Ao visitar nesta terça-feira (21) a Inspetoria Regional de Petrolina – a terceira visitada por ele nos últimos cinco dias – para despedir-se dos seus servidores e agradecer a colaboração recebida para o êxito de sua gestão, que vai se encerrar no dia 31 de dezembro, o presidente do TCE, conselheiro Carlos Porto, defendeu a unidade de todos “para zelar pela imagem e o prestígio dos órgãos de controle externo”.

Como fez nas visitas anteriores – às Inspetorias de Arcoverde e de Garanhuns – o presidente estava acompanhado pelo seu chefe de gabinete, João Eudes Bezerra Filho, pelo diretor geral, Gustavo Pimentel e pela diretora de Gestão e Governança, Teresa Moura.
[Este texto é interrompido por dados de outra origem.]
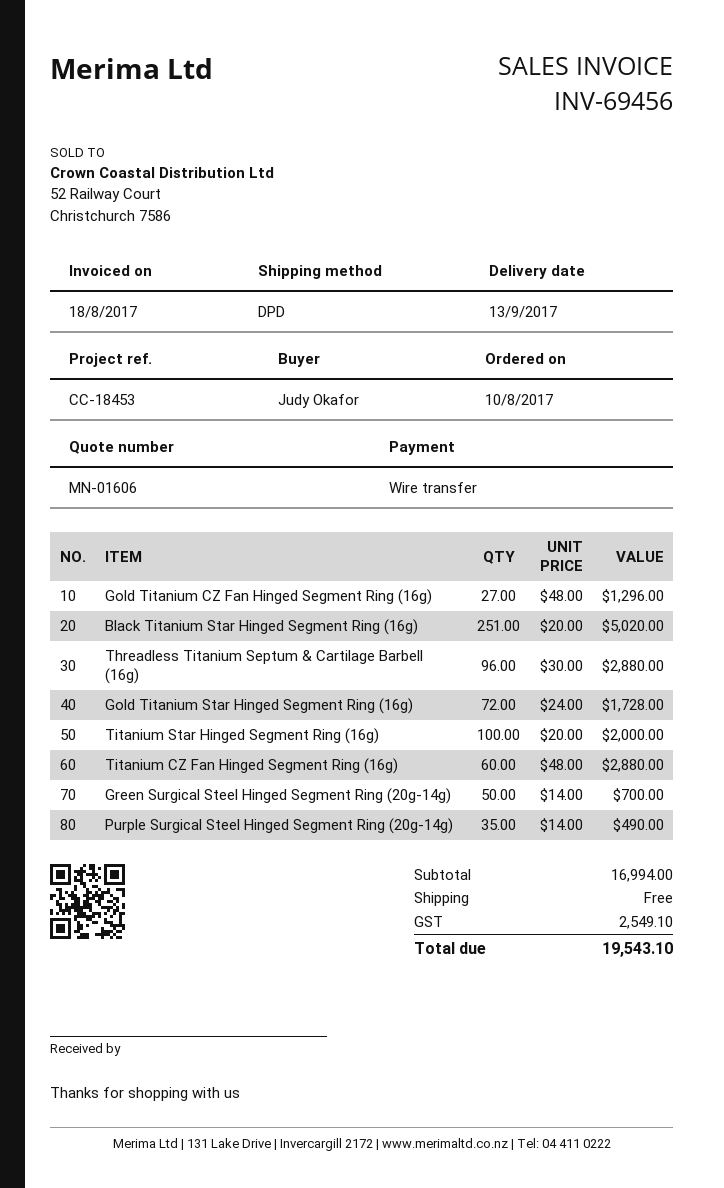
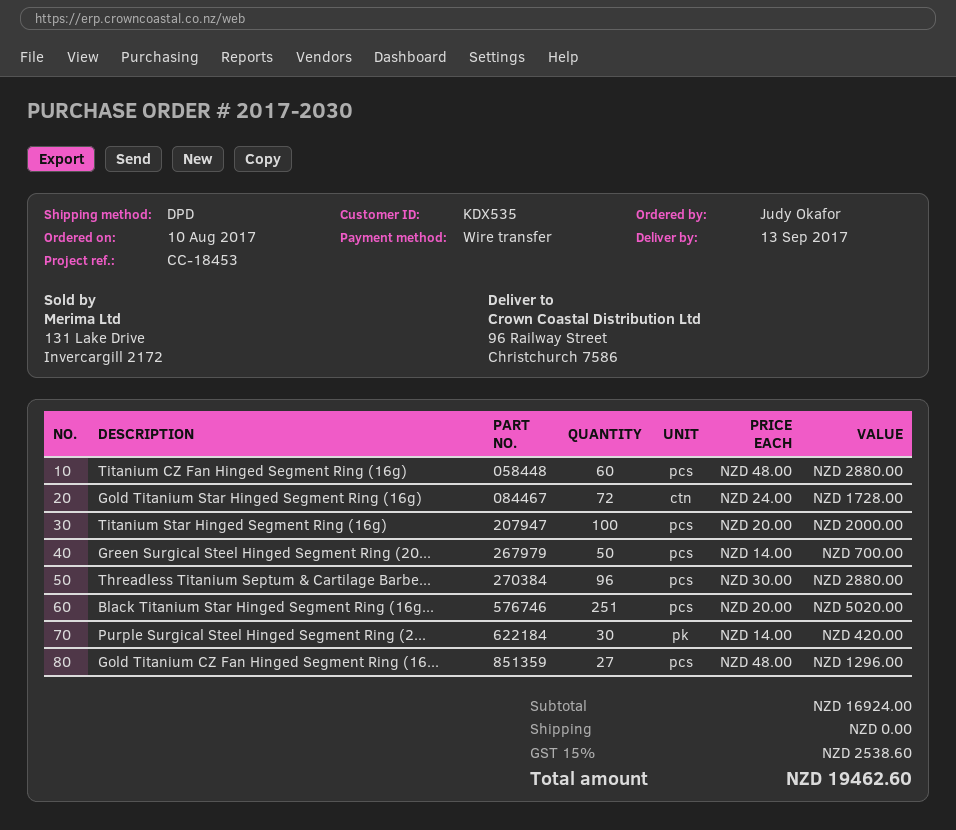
Purple Surgical Steel Hinged Segment Ring (20g-14g): 35 x 14.00 = 490.00 -> 30 x 14.00 = 420.00
subtotal: 16994.00 -> 16924.00
tax: 2549.10 -> 2538.60
total: 19543.10 -> 19462.60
Cada um fez breve explanação sobre os temas de sua responsabilidade, tanto para informar aos servidores os avanços obtidos nos últimos dois anos, como também para prestar contas do que foi possível fazer durante esse período, inclusive no que diz respeito à compensação das perdas inflacionárias de 2016, plano de cargos e carreiras e realização de concurso público para o preenchimento de cargos vagos em decorrência de pedidos de aposentadoria.

O presidente foi questionado sobre a Lei da Ficha Limpa, a Lei de Acesso à Informação, inelegibilidade de gestores públicos, irregularidades que ensejam rejeição de contas, apropriação indébita previdenciária e diferenças entre “contas de governo” e “contas de gestão”.
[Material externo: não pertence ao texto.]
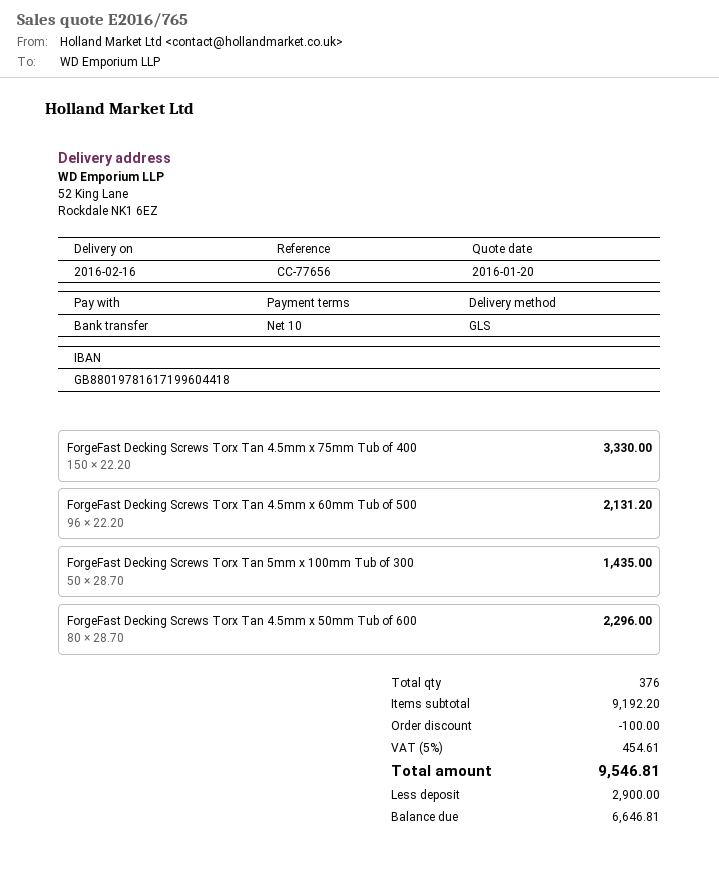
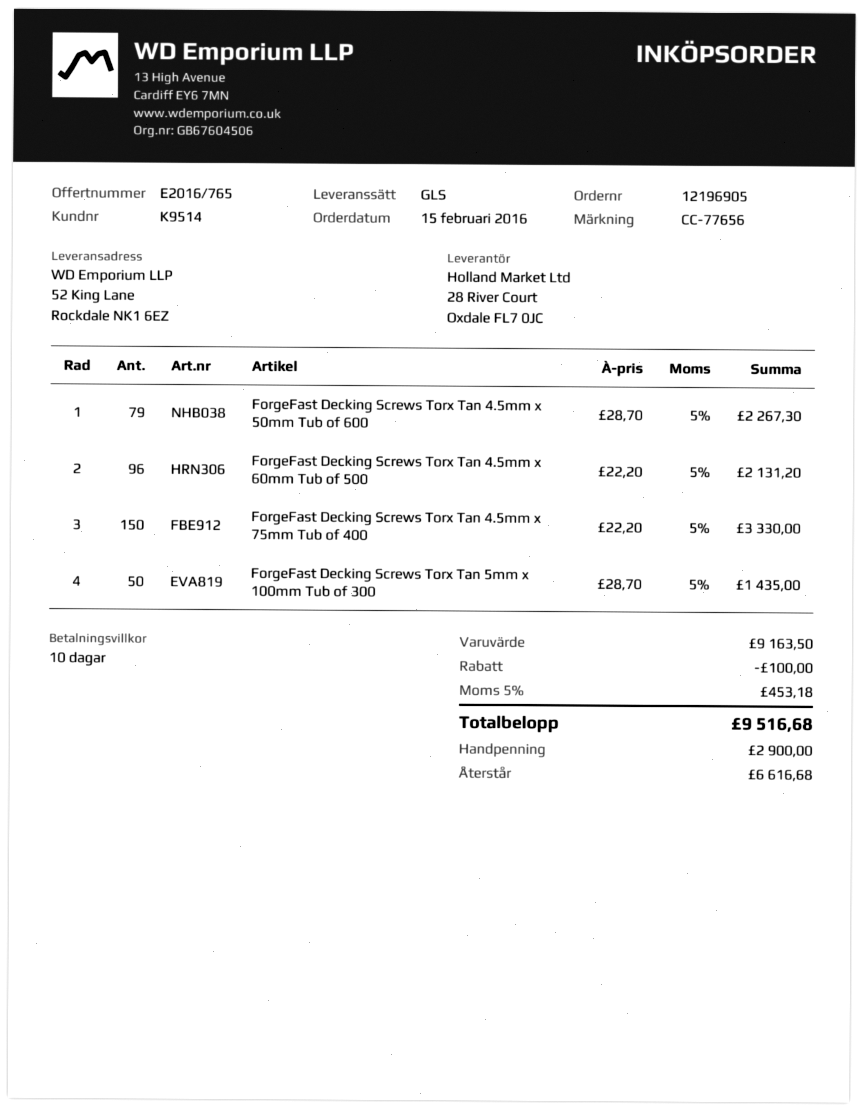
ForgeFast Decking Screws Torx Tan 4.5mm x 50mm Tub of 600: 80 x 28.70 = 2296.00 -> 79 x 28.70 = 2267.30
subtotal: 9192.20 -> 9163.50
tax: 5% = 454.61 -> 5% = 453.18
total: 9546.81 -> 9516.68
balance: 6646.81 -> 6616.68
Didaticamente, ele explicou que nas “contas de governo” o Tribunal examina apenas os limites constitucionais, ou seja, se o prefeito aplicou o mínimo de 25% de sua receita de impostos em educação e 15% na área de saúde, se não aplicou mais de 54% de sua receita corrente líquida no pagamento da folha de pessoal, etc. Sobre essas contas o TCE emite apenas parecer prévio, recomendando à respectiva Câmara Municipal a sua aprovação ou rejeição. Já nas “contas de gestão”, acrescentou, são examinadas todas as outras despesas efetuadas pelo gestor público.

Disse também que a Câmara Municipal, com os votos de dois terços dos seus membros, poderá anular um parecer do TCE, mas o vereador que discordar do parecer técnico do órgão terá que fundamentar o seu voto. “Se o vereador, por exemplo, votar pela aprovação de uma prestação de contas cujo parecer do Tribunal foi pela rejeição, ele terá que explicar com argumentos por que está votando naquela direção. E, se não o fizer, a sessão da Câmara torna-se passível de anulação pela Justiça”, disse o conselheiro.

INELEGIBILIDADE – Ele também foi questionado sobre a inelegibilidade de ex-prefeitos que tiveram contas rejeitadas pelo TCE e acabaram sendo enquadrados na “Lei da Ficha Limpa”. Embora o Tribunal não tenha competência para declarar essa inelegibilidade, explicou, “tudo começa conosco quando rejeitamos as contas de determinado gestor, pois é com base nessa rejeição que o Ministério Público argui a sua inelegibilidade perante a Justiça Eleitoral”.